Бабетта смутилась. И наконец проговорила:
– Из-за мамы. Она совсем перестала обо мне заботиться. Утром я ухожу в школу без завтрака, потому что она еще спит. Днем мне тоже нечего есть, потому что ее нет дома. А вечером, когда я ложусь спать, ее еще нет дома. Наш школьный врач написал ей письмо, а она бросила его в печку.
– И что теперь?
– Теперь она ходит в эту школу, и мне строго-настрого запрещено о ней заботиться. Иногда я должна заходить к ней в комнату и делать вид, что я вовсе ее не замечаю. А если она говорит, что ей хочется есть, я должна притвориться, будто не слышу, уйти и петь в коридоре. – На глазах у Бабетты выступили слезы. – Мне так ее жалко! Она уже похудела на десять фунтов! Иногда, правда, я кладу ей на ночной столик бутерброд, хотя это строго запрещено.
Бабетта всхлипнула и утерла нос.
– Нечего реветь! – распорядился Конрад. – Когда ты была голодная, она небось не ревела.
Бабетта громко высморкалась.
– Это верно, – проговорила она. – Но все-таки мне ее жалко. Надеюсь, хотя бы лечение не пройдет даром. – Она попыталась улыбнуться. – Вообще-то, у нас очень, очень большие успехи.
– Меня это искренне радует, – сказал Негро Кабалло. – Однако нам надо поскорее вызволить господина Рингельхута из вашей лечебницы. А не то он станет еще во сто раз милее, чем был.
– Ну, это будет уж чересчур! – заметил племянник.

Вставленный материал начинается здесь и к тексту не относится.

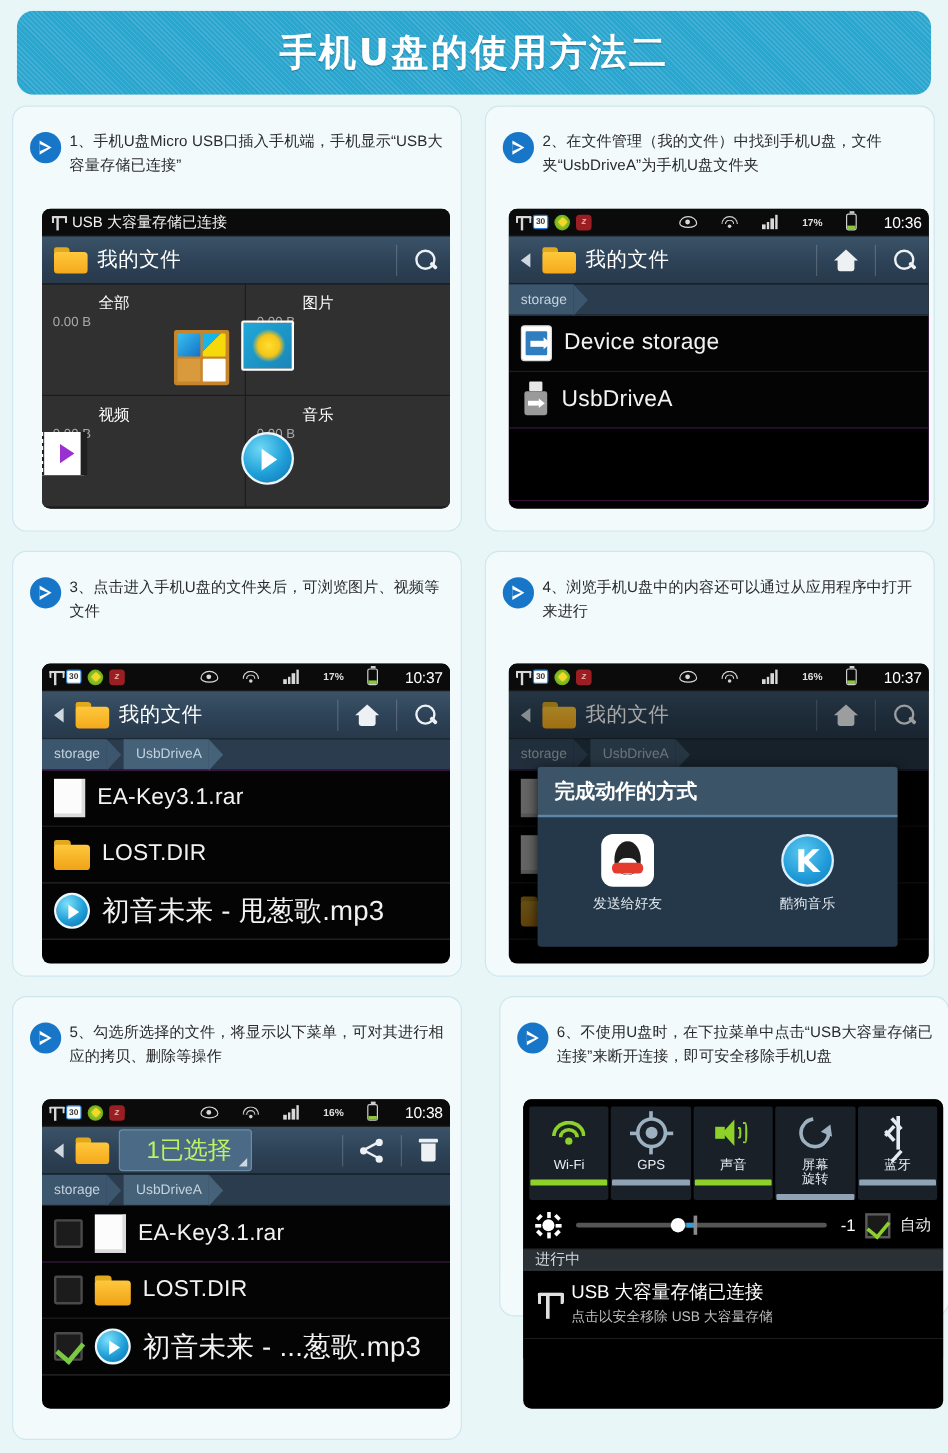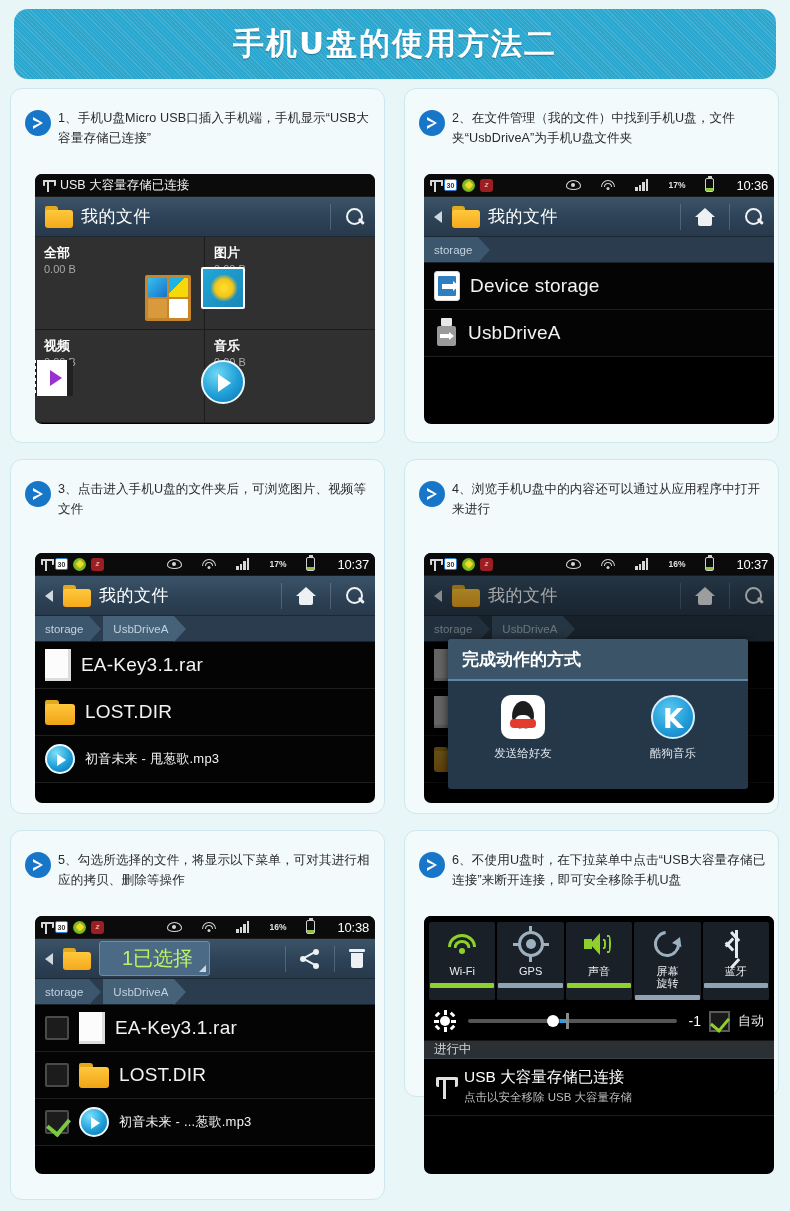"全部" .tile-name { font-weight: bold -> normal; margin-left: none -> 38px }
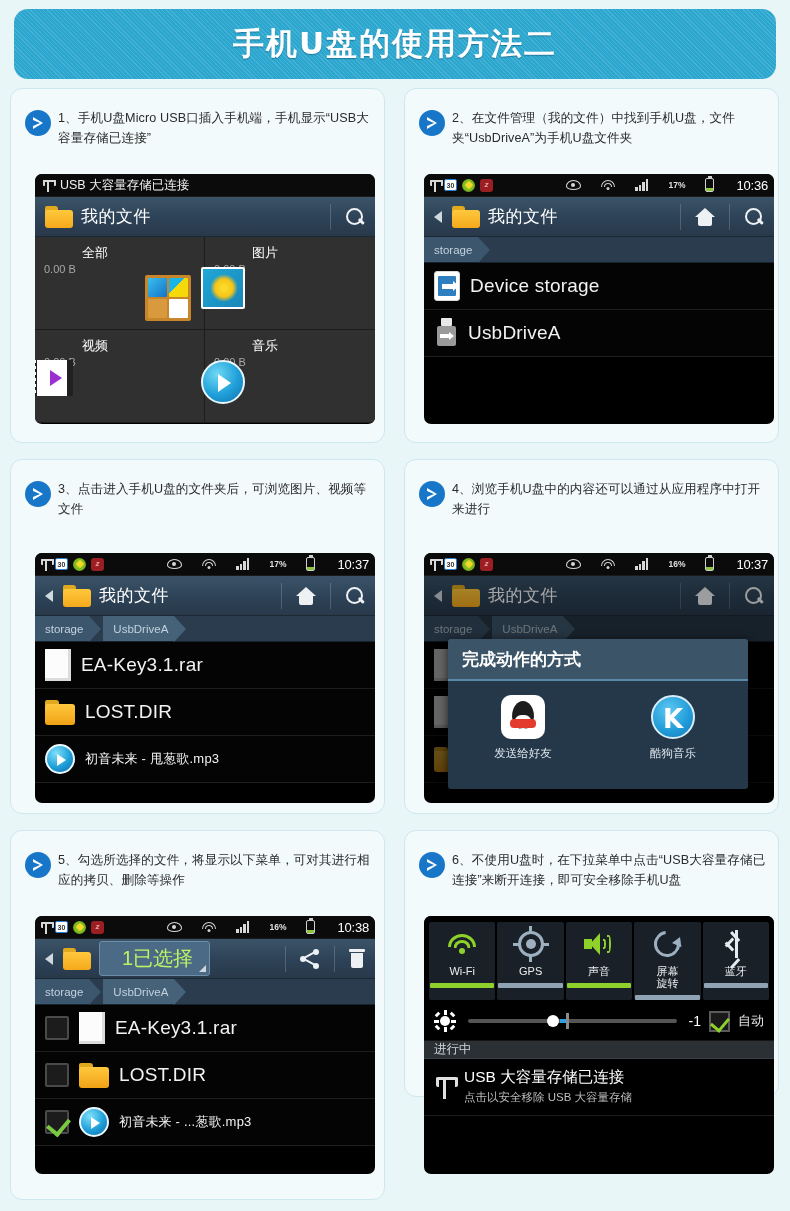"初音未来 - 甩葱歌.mp3" .row-name.cjk { font-size: 13px -> 23px }
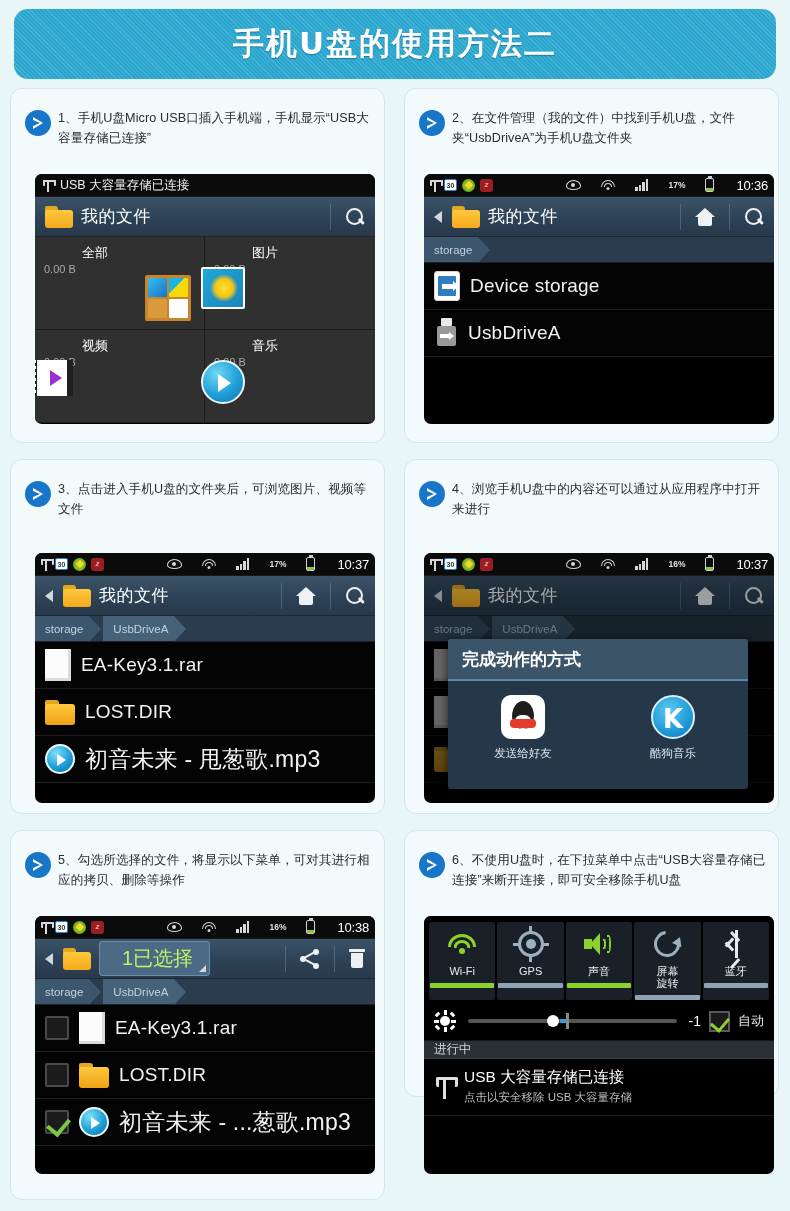"6、不使用U盘时，在下拉菜单中点击“USB大容量存储已连接”来断开连接，即可安全" .p6 { left: 404px -> 416px }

Они поспешили в класс 28. Там творились весьма странные вещи. За партами сидели сплошь взрослые. Они были одеты в детскую одежонку и некоторые выглядели довольно-таки дико, особенно толстяки.
Перед ними, за учительским столом сидел серьезный бледный мальчик. Это был учитель. Когда в класс вошла Бабетта в сопровождении Конрада и Негро Кабалло, учитель скомандовал:
– Встать!
Взрослые ученики вскочили, оставался сидеть только один, непомерно толстый человек. Мальчик-учитель протянул руку Бабетте и ее спутникам, затем сказал:
– Добрый день, фройляйн советник министра!

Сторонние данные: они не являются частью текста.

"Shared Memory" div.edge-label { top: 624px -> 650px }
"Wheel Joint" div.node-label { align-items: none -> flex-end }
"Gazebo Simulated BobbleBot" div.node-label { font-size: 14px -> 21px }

– Привет, Якоб! У вас есть новенький?
– Есть, – отвечал учитель, – по-моему, он не очень злой, но, кажется, немного того. Выйдите к доске, Рингельхут!
От последней парты к доске направился дядюшка Рингельхут. Вороной при виде его заржал и чуть не задохся от смеха. Потому что аптекарь был в коротких штанишках и в матроске, на ногах у него были гольфы, а на голове красовалась бескозырка с длинными лентами. На бескозырке было написано: «Истребитель торпедных катеров. Нижняя Бавария».